### Data listing
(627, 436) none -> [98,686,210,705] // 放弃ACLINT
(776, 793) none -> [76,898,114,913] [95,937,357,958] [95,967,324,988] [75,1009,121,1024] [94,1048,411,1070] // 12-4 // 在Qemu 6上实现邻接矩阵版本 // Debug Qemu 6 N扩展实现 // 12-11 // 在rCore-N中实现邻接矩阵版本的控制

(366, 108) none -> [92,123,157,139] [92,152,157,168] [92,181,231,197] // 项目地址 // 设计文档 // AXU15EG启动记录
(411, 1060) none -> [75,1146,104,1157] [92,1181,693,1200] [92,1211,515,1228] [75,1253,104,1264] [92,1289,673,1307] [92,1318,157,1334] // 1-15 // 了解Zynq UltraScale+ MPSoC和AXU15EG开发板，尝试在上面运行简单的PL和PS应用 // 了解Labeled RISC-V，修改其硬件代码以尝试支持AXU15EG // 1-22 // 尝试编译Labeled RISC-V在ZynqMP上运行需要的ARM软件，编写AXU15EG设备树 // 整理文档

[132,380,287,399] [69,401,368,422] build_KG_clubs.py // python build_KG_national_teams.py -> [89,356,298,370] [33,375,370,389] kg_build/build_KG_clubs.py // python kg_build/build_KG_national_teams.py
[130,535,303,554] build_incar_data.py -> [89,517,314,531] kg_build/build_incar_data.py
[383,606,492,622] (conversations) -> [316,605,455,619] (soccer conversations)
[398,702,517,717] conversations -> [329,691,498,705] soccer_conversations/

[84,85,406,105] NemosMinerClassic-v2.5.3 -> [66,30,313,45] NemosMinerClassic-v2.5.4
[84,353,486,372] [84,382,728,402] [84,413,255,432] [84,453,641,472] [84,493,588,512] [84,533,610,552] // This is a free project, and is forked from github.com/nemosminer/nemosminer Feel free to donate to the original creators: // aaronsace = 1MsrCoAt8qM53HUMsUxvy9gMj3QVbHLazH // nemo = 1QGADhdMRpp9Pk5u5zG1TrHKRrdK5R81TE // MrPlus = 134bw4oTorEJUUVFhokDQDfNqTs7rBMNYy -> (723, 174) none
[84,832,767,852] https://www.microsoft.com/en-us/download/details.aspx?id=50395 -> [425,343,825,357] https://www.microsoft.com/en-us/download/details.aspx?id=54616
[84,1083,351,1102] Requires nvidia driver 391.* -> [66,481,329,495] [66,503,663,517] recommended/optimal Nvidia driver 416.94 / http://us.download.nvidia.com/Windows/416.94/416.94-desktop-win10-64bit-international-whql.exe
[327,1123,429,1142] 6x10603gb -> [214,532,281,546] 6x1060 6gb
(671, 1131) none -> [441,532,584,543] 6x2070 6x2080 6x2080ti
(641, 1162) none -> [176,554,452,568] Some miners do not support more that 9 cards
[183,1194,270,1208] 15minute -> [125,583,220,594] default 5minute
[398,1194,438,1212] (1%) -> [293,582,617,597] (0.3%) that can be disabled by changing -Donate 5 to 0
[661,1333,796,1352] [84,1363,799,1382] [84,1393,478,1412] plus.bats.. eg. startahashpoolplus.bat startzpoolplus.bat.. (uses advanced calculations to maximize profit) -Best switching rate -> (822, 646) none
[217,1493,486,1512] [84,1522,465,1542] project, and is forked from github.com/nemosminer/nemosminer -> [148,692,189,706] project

### Activity
Write all of the records out exactly, including every line.

### Answer area
(627, 436) none -> [98,686,210,705] // 放弃ACLINT
(776, 793) none -> [76,898,114,913] [95,937,357,958] [95,967,324,988] [75,1009,121,1024] [94,1048,411,1070] // 12-4 // 在Qemu 6上实现邻接矩阵版本 // Debug Qemu 6 N扩展实现 // 12-11 // 在rCore-N中实现邻接矩阵版本的控制

(366, 108) none -> [92,123,157,139] [92,152,157,168] [92,181,231,197] // 项目地址 // 设计文档 // AXU15EG启动记录
(411, 1060) none -> [75,1146,104,1157] [92,1181,693,1200] [92,1211,515,1228] [75,1253,104,1264] [92,1289,673,1307] [92,1318,157,1334] // 1-15 // 了解Zynq UltraScale+ MPSoC和AXU15EG开发板，尝试在上面运行简单的PL和PS应用 // 了解Labeled RISC-V，修改其硬件代码以尝试支持AXU15EG // 1-22 // 尝试编译Labeled RISC-V在ZynqMP上运行需要的ARM软件，编写AXU15EG设备树 // 整理文档

[132,380,287,399] [69,401,368,422] build_KG_clubs.py // python build_KG_national_teams.py -> [89,356,298,370] [33,375,370,389] kg_build/build_KG_clubs.py // python kg_build/build_KG_national_teams.py
[130,535,303,554] build_incar_data.py -> [89,517,314,531] kg_build/build_incar_data.py
[383,606,492,622] (conversations) -> [316,605,455,619] (soccer conversations)
[398,702,517,717] conversations -> [329,691,498,705] soccer_conversations/

[84,85,406,105] NemosMinerClassic-v2.5.3 -> [66,30,313,45] NemosMinerClassic-v2.5.4
[84,353,486,372] [84,382,728,402] [84,413,255,432] [84,453,641,472] [84,493,588,512] [84,533,610,552] // This is a free project, and is forked from github.com/nemosminer/nemosminer Feel free to donate to the original creators: // aaronsace = 1MsrCoAt8qM53HUMsUxvy9gMj3QVbHLazH // nemo = 1QGADhdMRpp9Pk5u5zG1TrHKRrdK5R81TE // MrPlus = 134bw4oTorEJUUVFhokDQDfNqTs7rBMNYy -> (723, 174) none
[84,832,767,852] https://www.microsoft.com/en-us/download/details.aspx?id=50395 -> [425,343,825,357] https://www.microsoft.com/en-us/download/details.aspx?id=54616
[84,1083,351,1102] Requires nvidia driver 391.* -> [66,481,329,495] [66,503,663,517] recommended/optimal Nvidia driver 416.94 / http://us.download.nvidia.com/Windows/416.94/416.94-desktop-win10-64bit-international-whql.exe
[327,1123,429,1142] 6x10603gb -> [214,532,281,546] 6x1060 6gb
(671, 1131) none -> [441,532,584,543] 6x2070 6x2080 6x2080ti
(641, 1162) none -> [176,554,452,568] Some miners do not support more that 9 cards
[183,1194,270,1208] 15minute -> [125,583,220,594] default 5minute
[398,1194,438,1212] (1%) -> [293,582,617,597] (0.3%) that can be disabled by changing -Donate 5 to 0
[661,1333,796,1352] [84,1363,799,1382] [84,1393,478,1412] plus.bats.. eg. startahashpoolplus.bat startzpoolplus.bat.. (uses advanced calculations to maximize profit) -Best switching rate -> (822, 646) none
[217,1493,486,1512] [84,1522,465,1542] project, and is forked from github.com/nemosminer/nemosminer -> [148,692,189,706] project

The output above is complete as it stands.